In the decade before the measles vaccine surfaced in the early 1960s, nearly all children in the U.S. had a case of it by their mid-teen years, according to the Centers for Disease Control and Prevention. Each year, an estimated 400 to 500 people died, 48,000 were hospitalized, and 1,000 suffered brain-swelling encephalitis from measles.
Measles-inflicted suffering and death are avoidable now, of course, thanks to routine childhood shots; and the highly contagious illness was declared eliminated in the U.S. in 2000. However, now, due to dangerous misinformation, some parents fear vaccines more than the diseases they fend off.
In our islands and elsewhere, the trend of “vaccine hesitancy,” or resistance to available lifesaving vaccines, is a growing public health threat. Like most states, Hawaii requires schoolchildren to get immunizations, but parents can seek exemptions for medical or religious reasons. In recent years, the statewide exemption rate for religion has topped 1 percent, more than doubling rates of a decade ago.

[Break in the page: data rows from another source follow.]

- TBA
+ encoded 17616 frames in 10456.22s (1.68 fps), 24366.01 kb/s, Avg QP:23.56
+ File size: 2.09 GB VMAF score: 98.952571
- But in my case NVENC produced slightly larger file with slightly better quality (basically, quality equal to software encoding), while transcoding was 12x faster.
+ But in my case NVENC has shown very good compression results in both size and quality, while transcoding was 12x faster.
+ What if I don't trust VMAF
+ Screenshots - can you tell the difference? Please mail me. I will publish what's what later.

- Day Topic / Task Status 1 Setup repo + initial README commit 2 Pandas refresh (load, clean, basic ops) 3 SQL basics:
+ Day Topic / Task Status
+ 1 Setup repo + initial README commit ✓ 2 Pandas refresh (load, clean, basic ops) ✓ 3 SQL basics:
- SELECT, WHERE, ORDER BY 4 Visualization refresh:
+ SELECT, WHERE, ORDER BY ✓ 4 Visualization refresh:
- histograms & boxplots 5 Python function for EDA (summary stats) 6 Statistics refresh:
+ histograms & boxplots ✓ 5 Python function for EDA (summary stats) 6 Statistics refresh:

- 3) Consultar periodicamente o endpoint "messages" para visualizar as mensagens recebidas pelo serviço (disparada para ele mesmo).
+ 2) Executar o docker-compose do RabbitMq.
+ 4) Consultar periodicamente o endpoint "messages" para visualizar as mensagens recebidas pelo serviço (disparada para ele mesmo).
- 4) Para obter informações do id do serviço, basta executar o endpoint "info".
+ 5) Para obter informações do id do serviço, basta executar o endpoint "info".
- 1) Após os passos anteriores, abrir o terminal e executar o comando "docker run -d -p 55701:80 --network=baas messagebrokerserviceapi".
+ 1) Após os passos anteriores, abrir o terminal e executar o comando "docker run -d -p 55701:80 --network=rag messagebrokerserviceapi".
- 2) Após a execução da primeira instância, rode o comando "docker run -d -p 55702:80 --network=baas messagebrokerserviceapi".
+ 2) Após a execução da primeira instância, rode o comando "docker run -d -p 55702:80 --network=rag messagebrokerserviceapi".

While the rising rate may seem insignificant, consider that research shows that people who refuse vaccines tend to group together in communities, including schools. Haleakala Waldorf School on Maui and Malamalama Waldorf School on Hawaii island have relatively small enrollments — 245 and 95 students, respectively. But they have the largest count of religious exemptions — both private schools hover in the neighborhood of 50 percent.
When infectious disease gets into communities with pockets of unvaccinated people, difficult-to-control outbreaks are more likely to occur. The upshot, in the case of measles, is that we’re vulnerable to having the virus re-establish itself in our country.
In Hawaii, according to the state Department of Health’s self-reported school data, the pockets are deepest on neighbor isles. All of the schools on the state’s top-10 list for religious exemption (2018-19) are on neighbor islands, half on Kauai. Overall, half on the list are private schools.
The combination of growing vaccine hesitancy and the annual flow of millions of visitors into Hawaii leave the state especially vulnerable. Measles is still a big problem in other parts of the world, and travelers infected abroad can bring the virus back and spread it. This year, Japan and the Philippines are grappling with hard-hitting outbreaks.
California is one of the few states that has stripped away any “personal belief” type of vaccine exemption for children in both public and private schools. The move was a much-needed step in the right direction; and Hawaii should follow suit.
In the 2014-15 school year, when parents could still opt out of vaccinations for any reason they chose,
90 percent of kindergartners in California public schools were fully immunized — well below the
94 percent mark that establishes “community immunity,” according to experts.
The gap helped prompt the state to enact a law requiring every child taught in school classrooms or enrolled in a child care facility to be fully immunized against 10 diseases, ranging from measles to whooping cough (pertussis), unless a doctor provides a medical reason for why it’s unsafe to do so.
The hard science supporting pro-vaccine public health information, such as that issued by the CDC, is typically presented in a manner that’s less dramatic than easy-to-find-online anti-vaccine propaganda that seems to support a collective amnesia.
But as Hawaii’s Health Department recently noted — in the aftermath of two cases of unvaccinated visitors to Hawaii island falling ill with measles — some facts are indisputable. Among them: Immunization through vaccine is the safest way to protect against disease; and that if we stop vaccination, deadly diseases will return.